I have for some time been locked in by condition re what I can or can't eat at lunchtime, where I can eat, what time and even at one time what brand and what spoon and bowl. Looking back I've chipped away and had achieved wriggle room, bit by bit. When I look back I had even forgotten the spoon thing and the brand thing, yet at the time they seemed impossible. I had tackled one aspect at a time and when one thing went, the next became easier.
Then the courage became stronger and occasionally it would even get to the stage of " what the heck, just go for it!"

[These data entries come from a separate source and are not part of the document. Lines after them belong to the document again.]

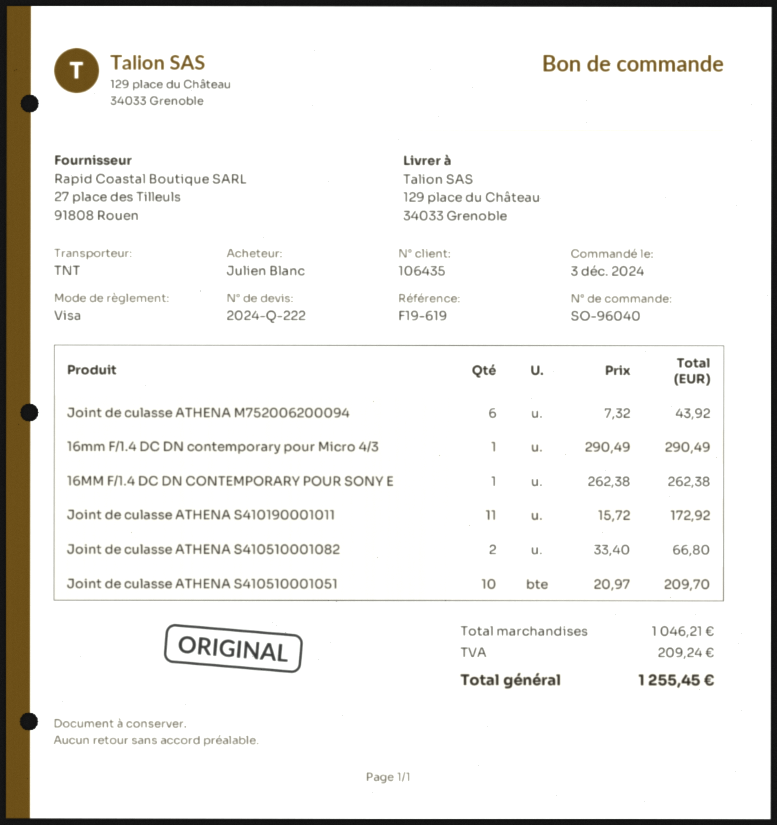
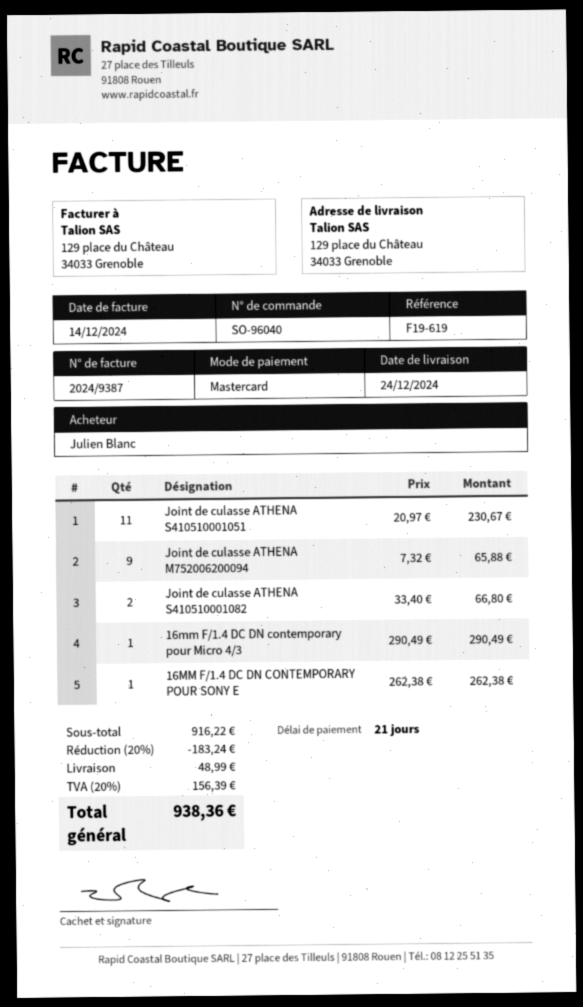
payment method: Visa -> Mastercard
Joint de culasse ATHENA M752006200094: 6 x 7.32 = 43.92 -> 9 x 7.32 = 65.88
Joint de culasse ATHENA S410190001011: 11 x 15.72 = 172.92 -> none
Joint de culasse ATHENA S410510001051: 10 x 20.97 = 209.70 -> 11 x 20.97 = 230.67
subtotal: 1046.21 -> 916.22
discount: none -> 20% = 183.24
shipping: none -> 48.99
tax: 209.24 -> 156.39
total: 1255.45 -> 938.36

So having taken anti-condition lunch alternatives in carework, then at home alone, then at home with family witnessing me, I still felt I was hanging on to something, there was still a sense that condition was holding on to a corner of my achievements each time. I thought about it for some time and realised that what condition needed was a real "boot in the rear", to really nail down my achievement as being real and unshakable and wholly mine. How to do that? Well I remembered a line " if I was recovered what would I do?" so I kept repeating this over the last few days for various circumstances.
Today I was caught short for time at lunchtime and so it was prime opportunity. Usually I would go home and make a safe lunch. Today I asked myself that very question, if you were recovered and stuck for time, couldn't get home, what would you do. Well of course that would be to go to a cafe nearby and have something quick and wholesome. So when the idea came, I started trembling and the debate started, no you cant' you'll regret it later, if I was recovered I would, back in your box, you're getting carried away with yourself, you'll feel bloated for the afternoon , but I want to break free etc etc.

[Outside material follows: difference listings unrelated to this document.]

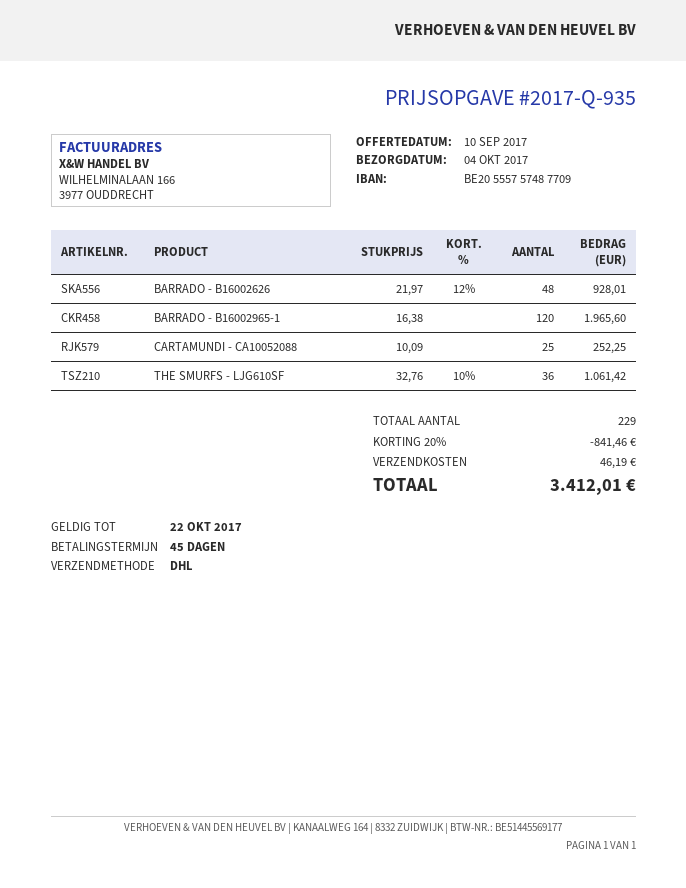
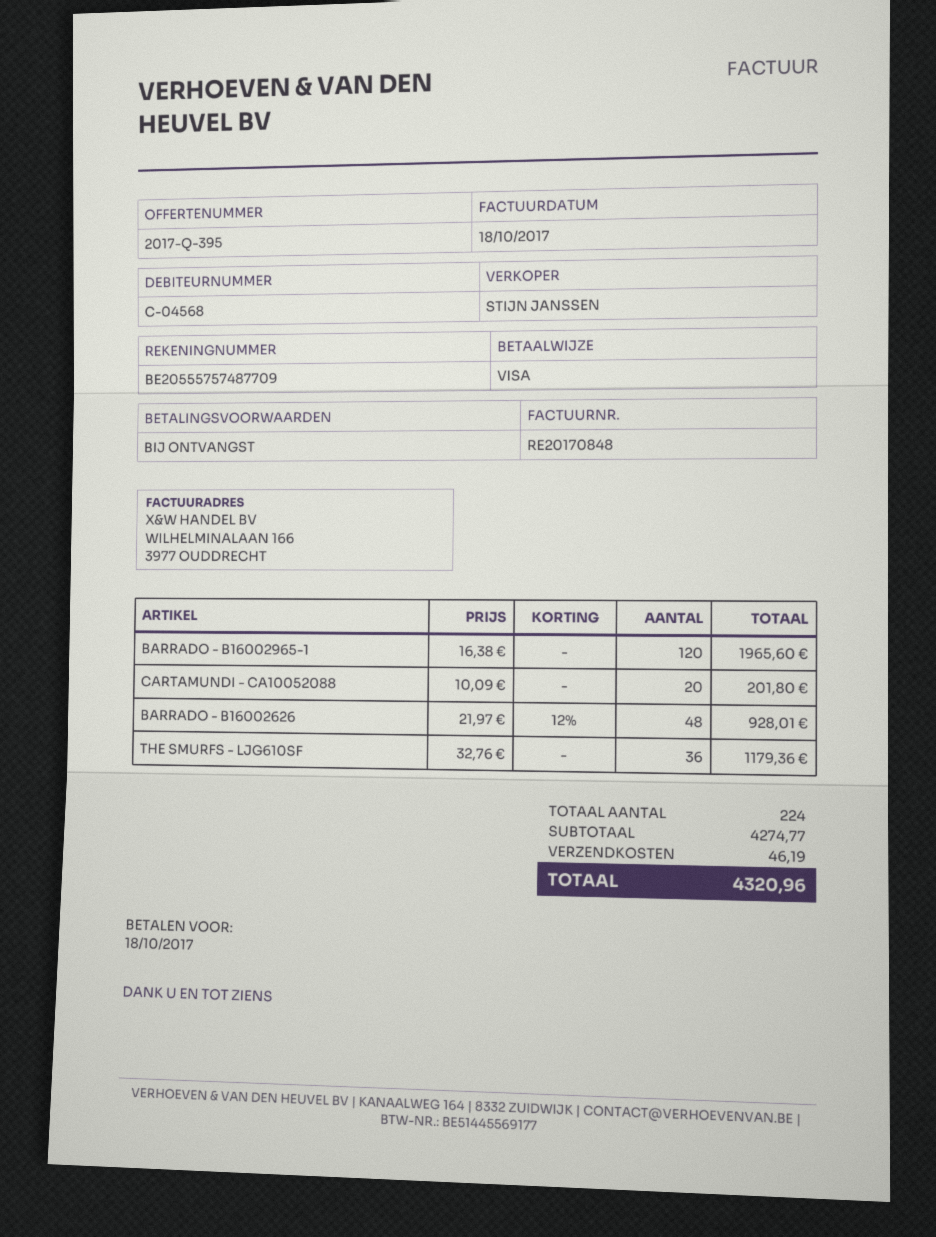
quote number: 2017-Q-935 -> 2017-Q-395
payment terms: 45 days -> on receipt
CARTAMUNDI - CA10052088: 25 x 10.09 = 252.25 -> 20 x 10.09 = 201.80
THE SMURFS - LJG610SF: 36 x 32.76 - 10% = 1061.42 -> 36 x 32.76 = 1179.36
total quantity: 229 -> 224
discount: 20% = 841.46 -> none
total: 3412.01 -> 4320.96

Anyway to cut a long story short, I went to a cafe, had a huge bowl of hot homemade soup, more like a creamy casserole and to crown it two big hunks of brown bread and butter ( condition was like and antichrist !!)

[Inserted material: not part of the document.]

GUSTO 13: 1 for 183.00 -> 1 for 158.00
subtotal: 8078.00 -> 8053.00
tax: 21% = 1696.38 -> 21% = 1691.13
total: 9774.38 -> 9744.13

There were two victories here. To self care enough to not race home under time pressure, to go alone to a cafe and treat myself to something nutritious, just to be normal and the bread, well that was the nail in conditions coffin, not happy!!
On a note, I couldn't help but look around and the place was full of others doing just that, not a care in the world, it was just a boring lunch to them, I was sweating, trembling, like a scared rabbit, but I did it, I feel fine since, stomach coped, I coped, in fact I'm hungry for my snack now!
Hope this gives someone courage to step forward into spring. It has taken me time to get here but it does happen if you believe and persevere.
kiz, I mean KIZ
Well done Kizzi!!!!:):):)
I love reading the encouraging stories of successfully beating the condition’s attention. I think the more we share our stories, the easier it will get for everyone. Everyone ca do it, it does take a time, but it worth it.
Love the line - " if I was recovered what would I do? – Very useful for everyone.
Let’s keep sharing - it is the antidote for the condition
M:)
What a fantastic post KIZ, I've got a great big smile on my face after reading it :)
Well done!
C x
I loved reading this post Kizz, its exactly what I need to do - take action and ask the very helpful question what would I do if i was recovered?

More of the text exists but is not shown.